§ **Supplied material**:
::::

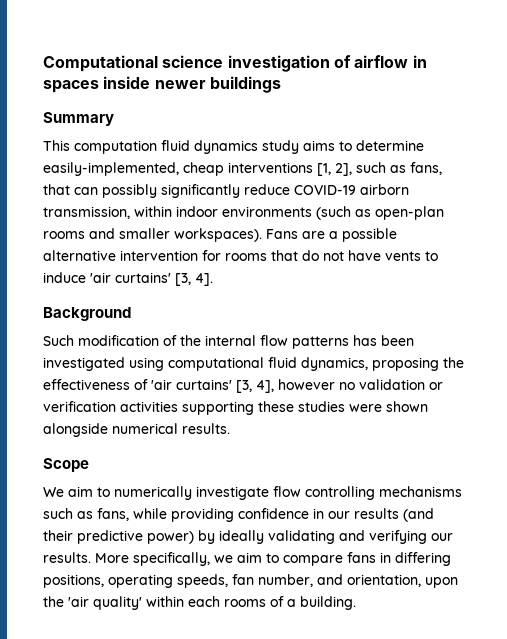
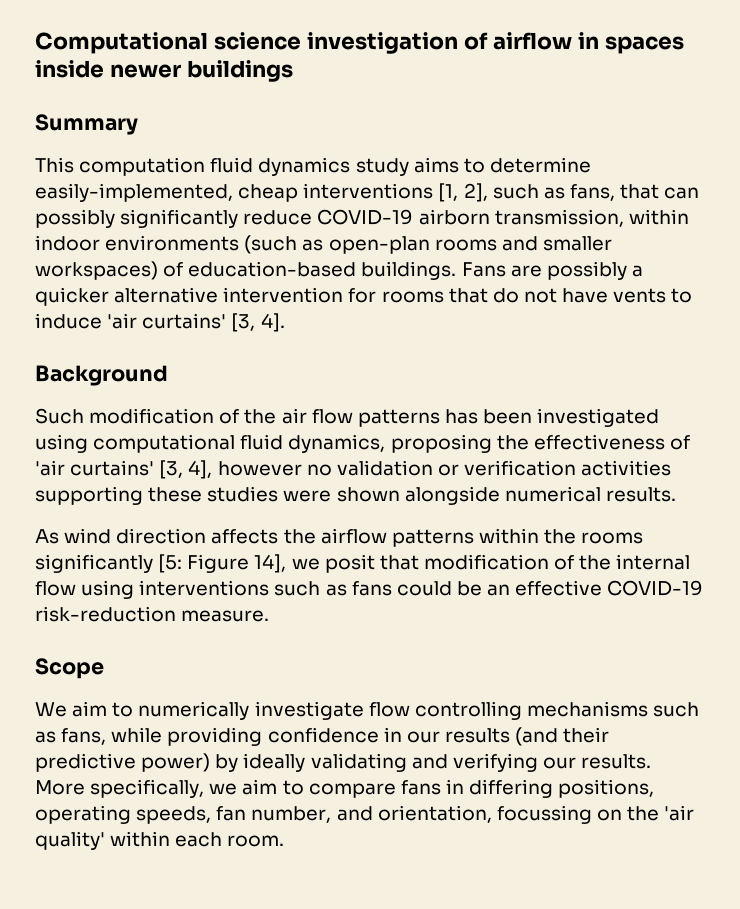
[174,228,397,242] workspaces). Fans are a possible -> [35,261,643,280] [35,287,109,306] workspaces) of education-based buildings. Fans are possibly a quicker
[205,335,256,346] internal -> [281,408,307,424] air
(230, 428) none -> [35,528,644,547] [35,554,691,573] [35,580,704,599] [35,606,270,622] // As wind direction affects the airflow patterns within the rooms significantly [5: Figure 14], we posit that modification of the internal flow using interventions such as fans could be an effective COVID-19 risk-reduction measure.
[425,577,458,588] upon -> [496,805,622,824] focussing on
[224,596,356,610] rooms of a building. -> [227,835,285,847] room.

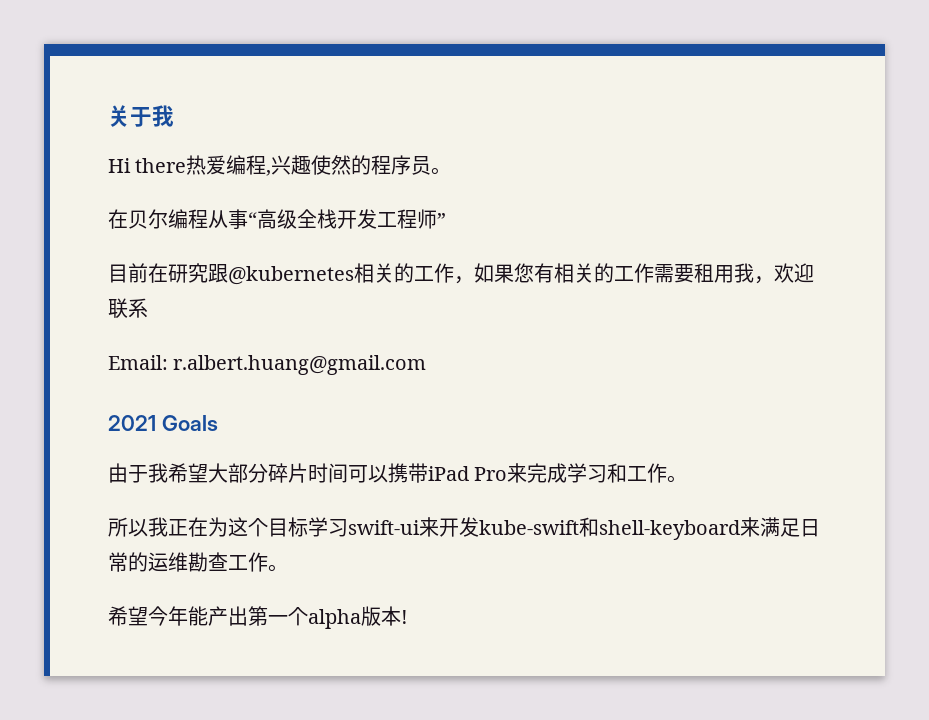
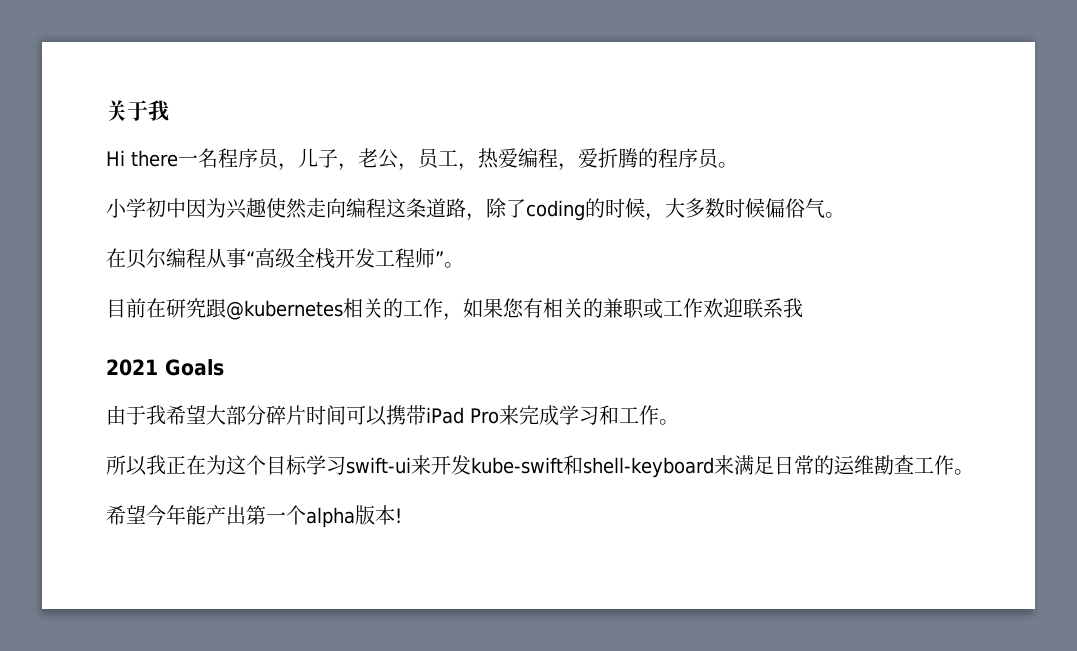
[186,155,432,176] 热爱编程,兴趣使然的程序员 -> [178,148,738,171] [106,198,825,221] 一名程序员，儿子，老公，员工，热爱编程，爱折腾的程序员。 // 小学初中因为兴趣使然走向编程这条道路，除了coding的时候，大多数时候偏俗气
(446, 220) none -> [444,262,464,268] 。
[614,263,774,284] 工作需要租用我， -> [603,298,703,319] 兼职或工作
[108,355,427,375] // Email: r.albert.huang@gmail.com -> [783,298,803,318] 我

::::

§ **What to produce**:
Include the first line of the records, the line containing "[186,155,432,176] 热爱编程,兴趣使然的程序员 ->", and every line between them, repeated exactly. Skip the pictures.

§ **Solution for this problem**:
[174,228,397,242] workspaces). Fans are a possible -> [35,261,643,280] [35,287,109,306] workspaces) of education-based buildings. Fans are possibly a quicker
[205,335,256,346] internal -> [281,408,307,424] air
(230, 428) none -> [35,528,644,547] [35,554,691,573] [35,580,704,599] [35,606,270,622] // As wind direction affects the airflow patterns within the rooms significantly [5: Figure 14], we posit that modification of the internal flow using interventions such as fans could be an effective COVID-19 risk-reduction measure.
[425,577,458,588] upon -> [496,805,622,824] focussing on
[224,596,356,610] rooms of a building. -> [227,835,285,847] room.

[186,155,432,176] 热爱编程,兴趣使然的程序员 -> [178,148,738,171] [106,198,825,221] 一名程序员，儿子，老公，员工，热爱编程，爱折腾的程序员。 // 小学初中因为兴趣使然走向编程这条道路，除了coding的时候，大多数时候偏俗气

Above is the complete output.